|
Reuters Corpora (RCV1, RCV2, TRC2)
In 2000, Reuters Ltd made available a large collection of Reuters News
stories for use in research and development of natural language
processing, information retrieval, and machine learning systems. This
corpus, known as "Reuters Corpus, Volume 1" or RCV1, is significantly
larger than the older, well-known Reuters-21578 collection heavily
used in the text classification community.
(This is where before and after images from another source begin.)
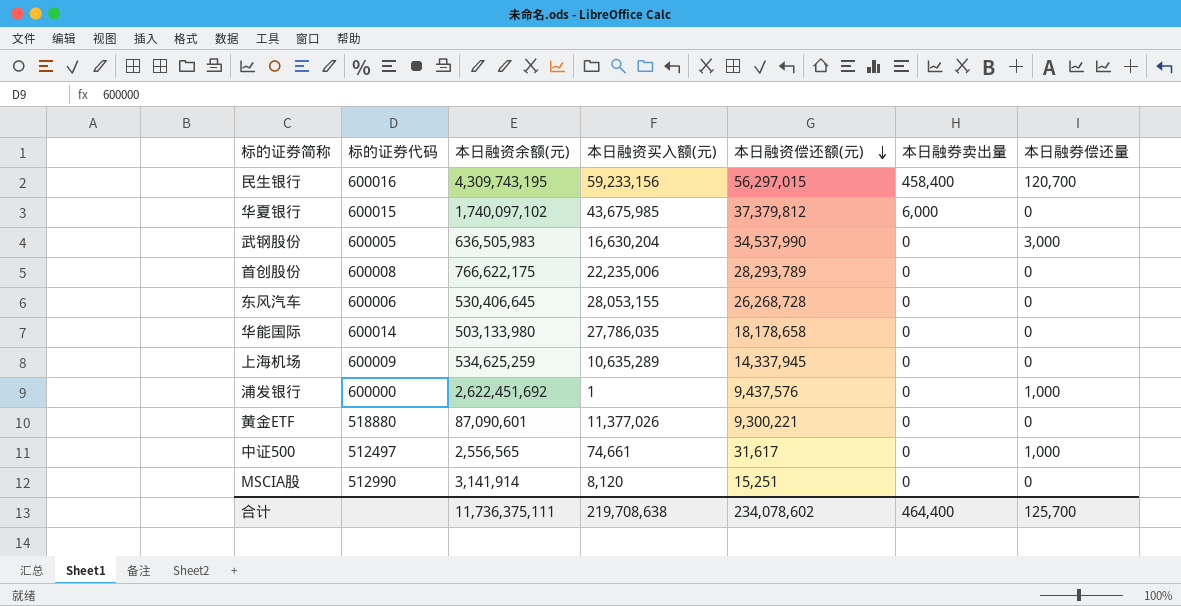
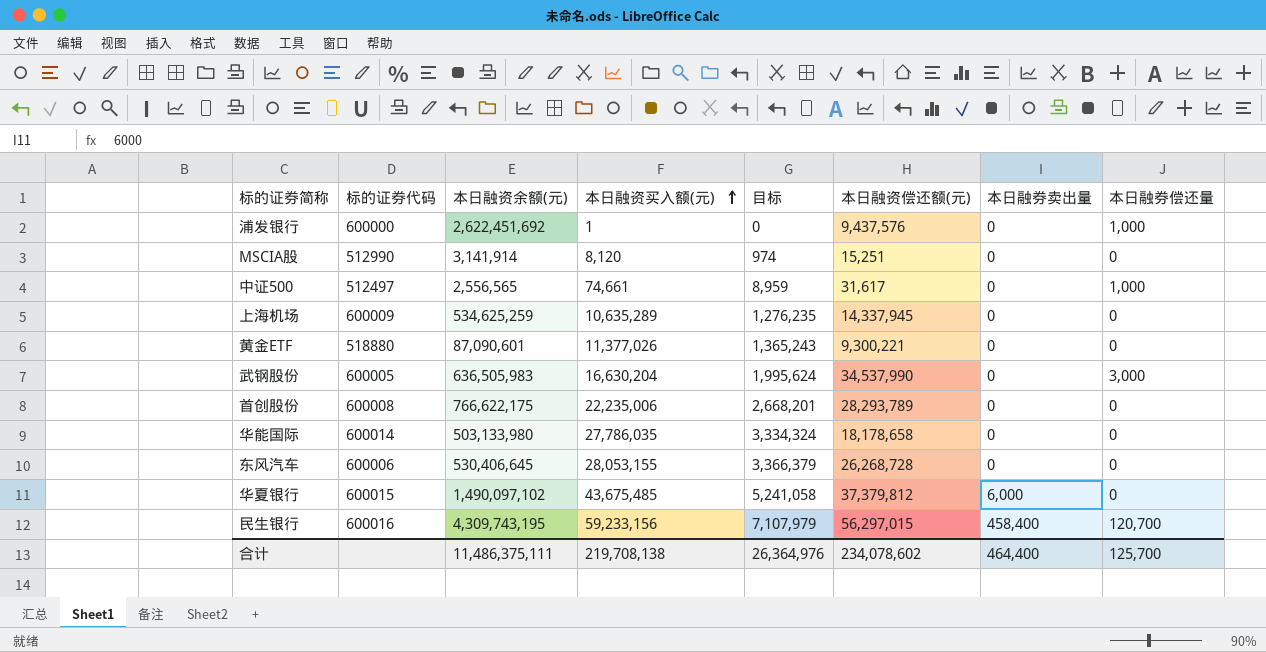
row order: 本日融资偿还额(元) descending -> 本日融资买入额(元) ascending
column 目标 | formula: none -> [本日融资买入额(元)] * 0.12
华夏银行 | 本日融资余额(元): 1,740,097,102 -> 1,490,097,102
华夏银行 | 本日融资买入额(元): 43,675,985 -> 43,675,485
合计 | 本日融资余额(元): 11,736,375,111 -> 11,486,375,111
合计 | 本日融资买入额(元): 219,708,638 -> 219,708,138

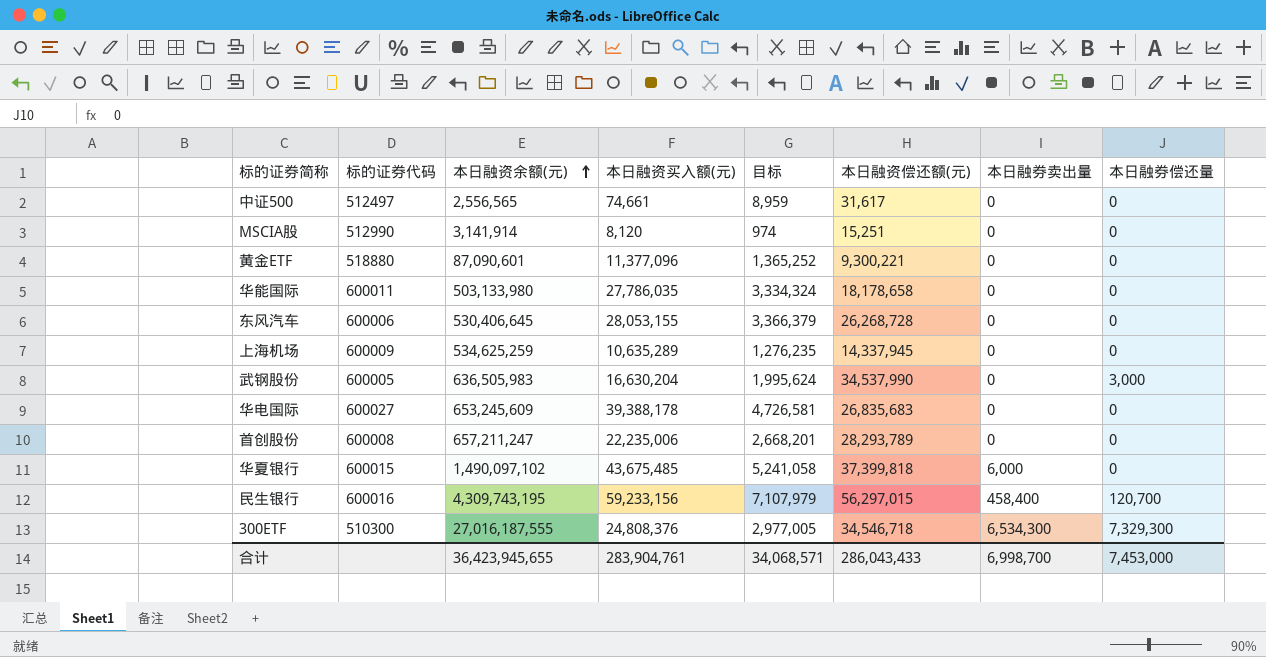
row order: 本日融资买入额(元) ascending -> 本日融资余额(元) ascending
row 浦发银行: 600000 | 2,622,451,692 | 1 | 0 | 9,437,576 | 0 | 1,000 -> none
中证500 | 本日融券偿还量: 1,000 -> 0
黄金ETF | 本日融资买入额(元): 11,377,026 -> 11,377,096
黄金ETF | 目标: 1,365,243 -> 1,365,252
华能国际 | 标的证券代码: 600014 -> 600011
row 华电国际: none -> 600027 | 653,245,609 | 39,388,178 | 4,726,581 | 26,835,683 | 0 | 0
首创股份 | 本日融资余额(元): 766,622,175 -> 657,211,247
华夏银行 | 本日融资偿还额(元): 37,379,812 -> 37,399,818
row 300ETF: none -> 510300 | 27,016,187,555 | 24,808,376 | 2,977,005 | 34,546,718 | 6,534,300 | 7,329,300
合计 | 本日融资余额(元): 11,486,375,111 -> 36,423,945,655
合计 | 本日融资买入额(元): 219,708,138 -> 283,904,761
合计 | 目标: 26,364,976 -> 34,068,571
合计 | 本日融资偿还额(元): 234,078,602 -> 286,043,433
合计 | 本日融券卖出量: 464,400 -> 6,998,700
合计 | 本日融券偿还量: 125,700 -> 7,453,000

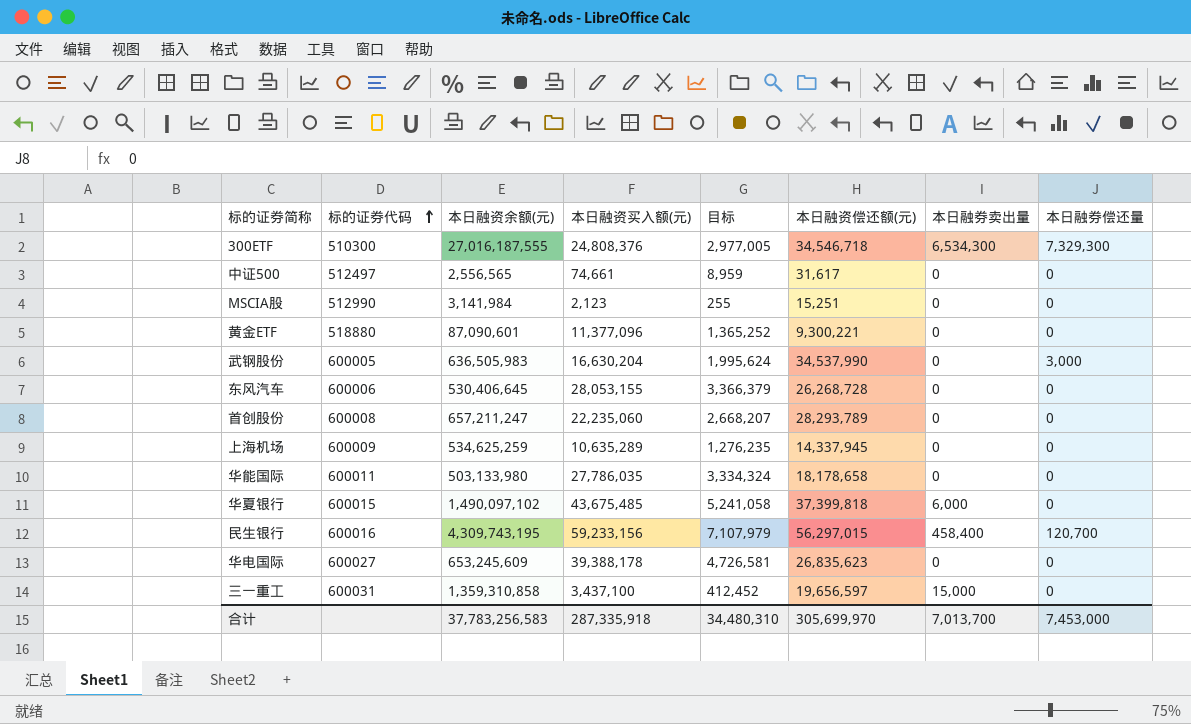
row order: 本日融资余额(元) ascending -> 标的证券代码 ascending
MSCIA股 | 本日融资余额(元): 3,141,914 -> 3,141,984
MSCIA股 | 本日融资买入额(元): 8,120 -> 2,123
MSCIA股 | 目标: 974 -> 255
首创股份 | 本日融资买入额(元): 22,235,006 -> 22,235,060
首创股份 | 目标: 2,668,201 -> 2,668,207
华电国际 | 本日融资偿还额(元): 26,835,683 -> 26,835,623
row 三一重工: none -> 600031 | 1,359,310,858 | 3,437,100 | 412,452 | 19,656,597 | 15,000 | 0
合计 | 本日融资余额(元): 36,423,945,655 -> 37,783,256,583
合计 | 本日融资买入额(元): 283,904,761 -> 287,335,918
合计 | 目标: 34,068,571 -> 34,480,310
合计 | 本日融资偿还额(元): 286,043,433 -> 305,699,970
合计 | 本日融券卖出量: 6,998,700 -> 7,013,700

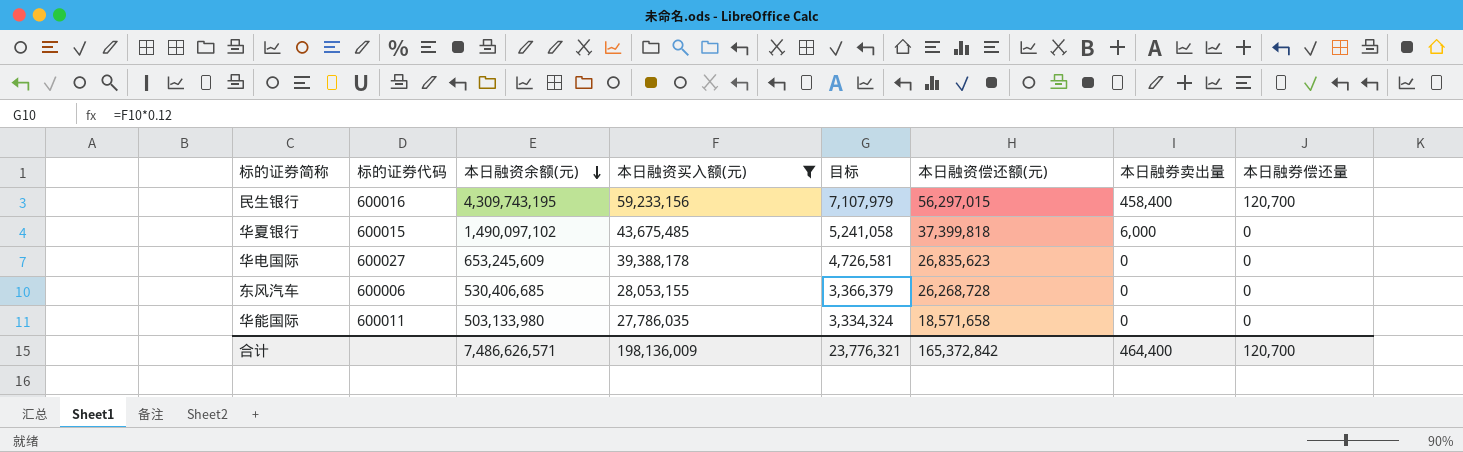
filter: none -> 本日融资买入额(元) >= 27,786,035
row order: 标的证券代码 ascending -> 本日融资余额(元) descending
东风汽车 | 本日融资余额(元): 530,406,645 -> 530,406,685
华能国际 | 本日融资偿还额(元): 18,178,658 -> 18,571,658
合计 | 本日融资余额(元): 37,783,256,583 -> 7,486,626,571
合计 | 本日融资买入额(元): 287,335,918 -> 198,136,009
合计 | 目标: 34,480,310 -> 23,776,321
合计 | 本日融资偿还额(元): 305,699,970 -> 165,372,842
合计 | 本日融券卖出量: 7,013,700 -> 464,400
合计 | 本日融券偿还量: 7,453,000 -> 120,700

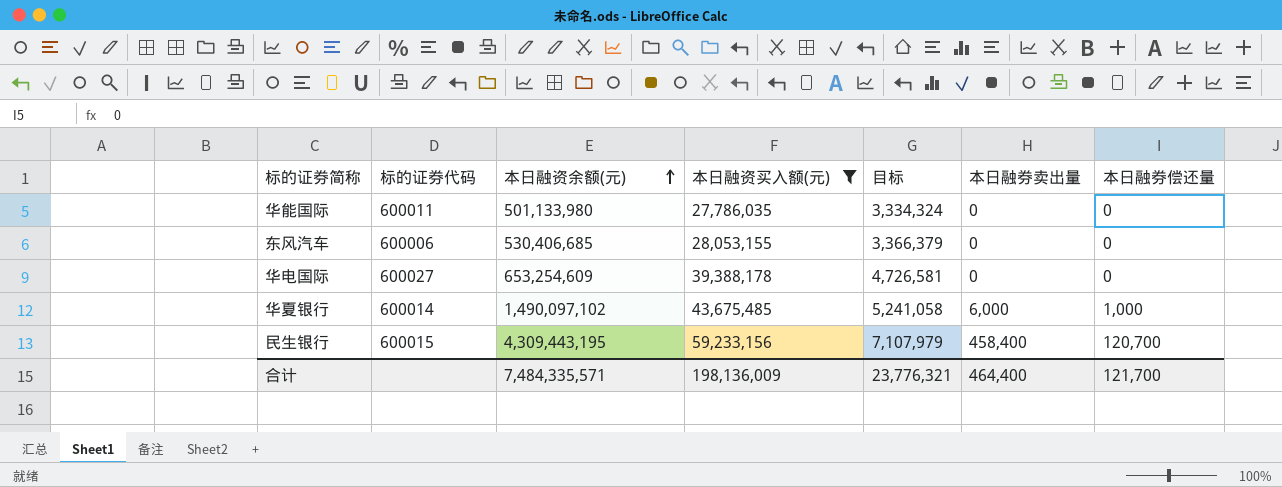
row order: 本日融资余额(元) descending -> 本日融资余额(元) ascending
column 本日融资偿还额(元) | position: 6 -> none
华能国际 | 本日融资余额(元): 503,133,980 -> 501,133,980
华电国际 | 本日融资余额(元): 653,245,609 -> 653,254,609
华夏银行 | 标的证券代码: 600015 -> 600014
华夏银行 | 本日融券偿还量: 0 -> 1,000
民生银行 | 标的证券代码: 600016 -> 600015
民生银行 | 本日融资余额(元): 4,309,743,195 -> 4,309,443,195
合计 | 本日融资余额(元): 7,486,626,571 -> 7,484,335,571
合计 | 本日融券偿还量: 120,700 -> 121,700

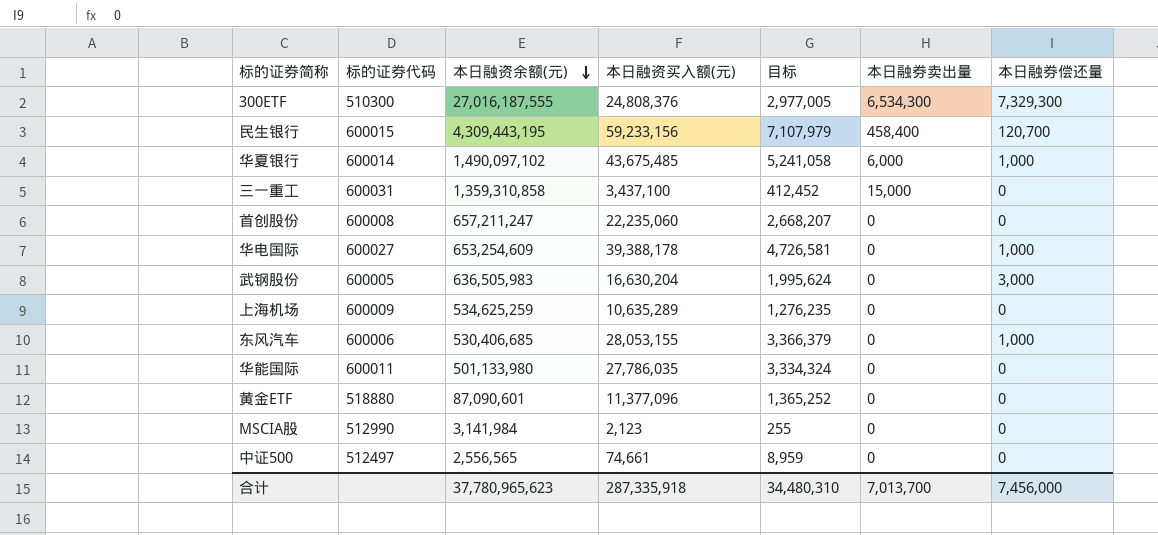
filter: 本日融资买入额(元) >= 27,786,035 -> none
row order: 本日融资余额(元) ascending -> 本日融资余额(元) descending
华电国际 | 本日融券偿还量: 0 -> 1,000
东风汽车 | 本日融券偿还量: 0 -> 1,000
合计 | 本日融资余额(元): 7,484,335,571 -> 37,780,965,623
合计 | 本日融资买入额(元): 198,136,009 -> 287,335,918
合计 | 目标: 23,776,321 -> 34,480,310
合计 | 本日融券卖出量: 464,400 -> 7,013,700
合计 | 本日融券偿还量: 121,700 -> 7,456,000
In Fall of 2004, NIST took over distribution of RCV1 and any future
Reuters Corpora. You can now get these datasets by sending a request
to NIST and by signing the agreements below.
What's available
RCV1
|
Reuters Corpus, Volume 1, English language, 1996-08-20 to
1997-08-19 (Release date 2000-11-03, Format version 1, correction
level 0)
This is distributed via web download and contains about 810,000 Reuters,
English Language News stories. It requires about 2.5 GB for storage of
the uncompressed files.
|
RCV2
|
Reuters Corpus, Volume 2, Multilingual Corpus, 1996-08-20 to
1997-08-19 (Release date 2005-05-31, Format version 1, correction
level 0)
This is distributed via web download and contains over 487,000 Reuters
News stories in thirteen languages (Dutch, French, German, Chinese,
Japanese, Russian, Portuguese, Spanish, Latin American Spanish,
Italian, Danish, Norwegian, and Swedish). The stories are NOT
PARALLEL, but are written by local reporters in each language. These
stories are contemporaneous with RCV1, but some languages do not cover
the entire time period.
|
TRC2
|
Thomson Reuters Text Research Collection (TRC2)
The TRC2 corpus comprises 1,800,370 news stories covering the period from 2008-01-01 00:00:03 to 2009-02-28 23:54:14 or 2,871,075,221 bytes, and was initially made available to participants of the 2009 blog track at the Text Retrieval Conference (TREC), to supplement the BLOGS08 corpus (that contains results of a large blog crawl carried out at the University of Glasgow). TRC2 is distributed via web download.
|
The stories in the Reuters Corpus are under the copyright of
Reuters Ltd and/or Thomson Reuters, and their use is governed by the following agreements:
- Organizational agreement
- This agreement must be signed by the person responsible for the data
at your organization, and sent to NIST.
- Individual agreement
- This agreement must be signed by all researchers using the Reuters
Corpus at your organization, and kept on file at your organization.
Getting the corpus
- Download and print the Organizational and Individual agreement
forms above.
- Send the Organizational form to NIST by one of the methods listed below:
send a scanned pdf file
Complete the Reuters Organizational form and send a pdf file of the form to:
[email protected]
In your email include the following:
Subject: request for Reuters corpus
In the body of message include: your name, your complete postal address, and if you are requesting RCV1, RCV2, TRC2 or all three.
(do not include other correspondence in this message)
- Complete and keep the individual agreement form on file at your organization.
- Subject to our approval, a download URL, login, and password via email. Please allow seven business days for a response.
If you have already obtained some of the Reuters corpora, and wish to obtain others, send email to
[email protected].
Please provide the name of your organization, the month/year you requested RCV1/2/TRC2,
and the corpus you are interested in receiving. An Organizational agreement must be on
file at NIST.
Reuters Corpora Resources
The article,
Lewis, D. D.; Yang, Y.; Rose, T.; and Li, F. RCV1: A New Benchmark Collection for Text Categorization Research. Journal of Machine
Learning Research, 5:361-397, 2004. http://www.jmlr.org/papers/volume5/lewis04a/lewis04a.pdf.
provides an extensive description of RCV1 and its category coding.
Several on-line appendices, including tokenized versions of the
collection, can be found via David
Lewis' website.
|
|